I made a mistake a long time ago, one that I believe is common for many people: I fell in love. Although falling in love is great in concept, it means something that I don’t think many people give a lot of thought. When you are falling in love, that suggests a dependency on the other person. Your love for that person is so strong that it makes you fall to the ground. You need that person to hold you up and bolster you.
Being in love does not mean that you need to fall for another person. You do not need your partner to hold you up and support you. You can be in love with someone, while simultaneously being smart for yourself and maintaining your independence. There is a Jamaican saying: “I Stand In Love,” which has become my new mantra for how I believe someone should be in love.
Standing in love is a choice to be smart about love.
The notion of “standing in love” resonates with me so profoundly. Standing in love is not motivated by physical attraction, rather, it is motivated by choice. Standing in love means that you cherish, value, and respect one another. Rather than being a byproduct of feelings, standing in love means that you willfully acknowledge and accept love. When you stand in love, you are still smart about love.
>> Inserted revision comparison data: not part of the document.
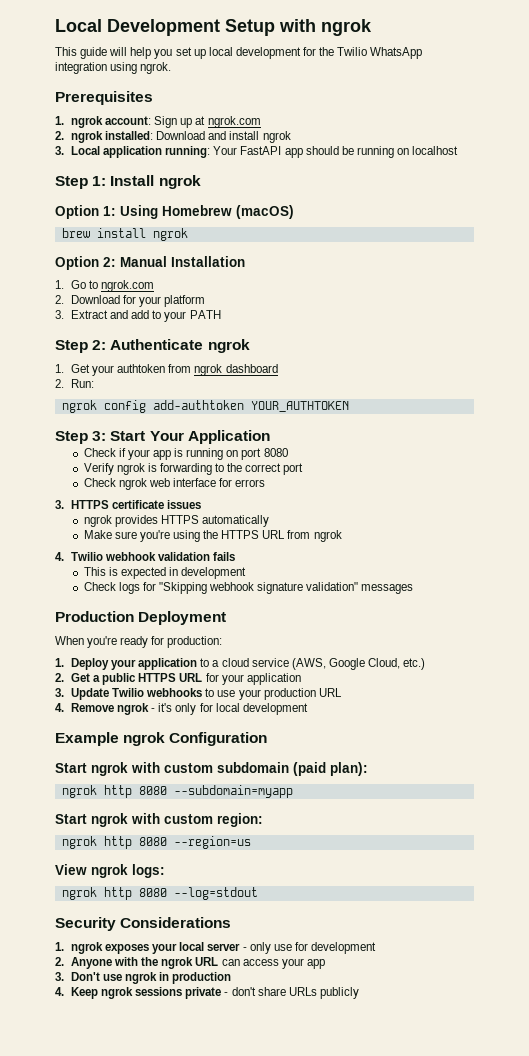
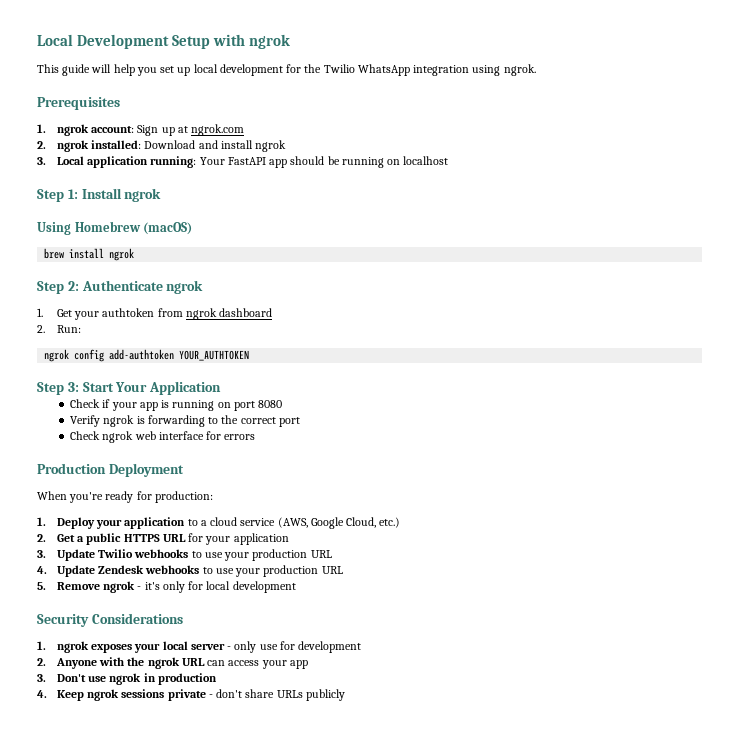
- Option 1: Using Homebrew (macOS)
+ Using Homebrew (macOS)
- Option 2: Manual Installation
- 1. Go to ngrok.com
- 2. Download for your platform
- 3. Extract and add to your PATH
- 3. HTTPS certificate issues
- ngrok provides HTTPS automatically
- Make sure you're using the HTTPS URL from ngrok
- 4. Twilio webhook validation fails
- This is expected in development
- Check logs for "Skipping webhook signature validation" messages
- 4. Remove ngrok - it's only for local development
+ 4. Update Zendesk webhooks to use your production URL
+ 5. Remove ngrok - it's only for local development
- Example ngrok Configuration
- Start ngrok with custom subdomain (paid plan):
- ngrok http 8080 --subdomain=myapp
- Start ngrok with custom region:
- ngrok http 8080 --region=us
- View ngrok logs:
- ngrok http 8080 --log=stdout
You don’t take it for granted that the person you love so deeply will always be there to support you. You need to be capable and prepared to support yourself.
Your partner may not always be there to help support you financially, so you better have money set aside so that you can support yourself financially if need be. Also, your partner may not always be available to support you emotionally. So, you need to be able to rely on friends, family, or a therapist for that emotional support when you need it. Furthermore, your partner may not always be available to support you in your caregiving responsibilities. Therefore, it is imperative that you find other people who can assist you when you need a much deserved break from your children and domestic duties. You shouldn’t rely on any one person to meet all of your needs because s/he will inevitably fall short of your expectations.
Beware of becoming too dependent in your relationships.
I became too dependent in my relationship with my spouse. I wanted my husband to meet my needs across all domains and became disappointed when he fell short of my expectations. But, those expectations are the pillars of the kind of support you would long for in a dependent relationship. And don’t get me wrong, in many ways, our relationship was co-dependent. But, that’s not healthy either. We need to stop fostering co-dependence and falling in love with each other. Rather, we should start standing in love so that we maintain our individuality and our identity in the course of our relationships. Therefore,
I no longer fall in love. I stand in love.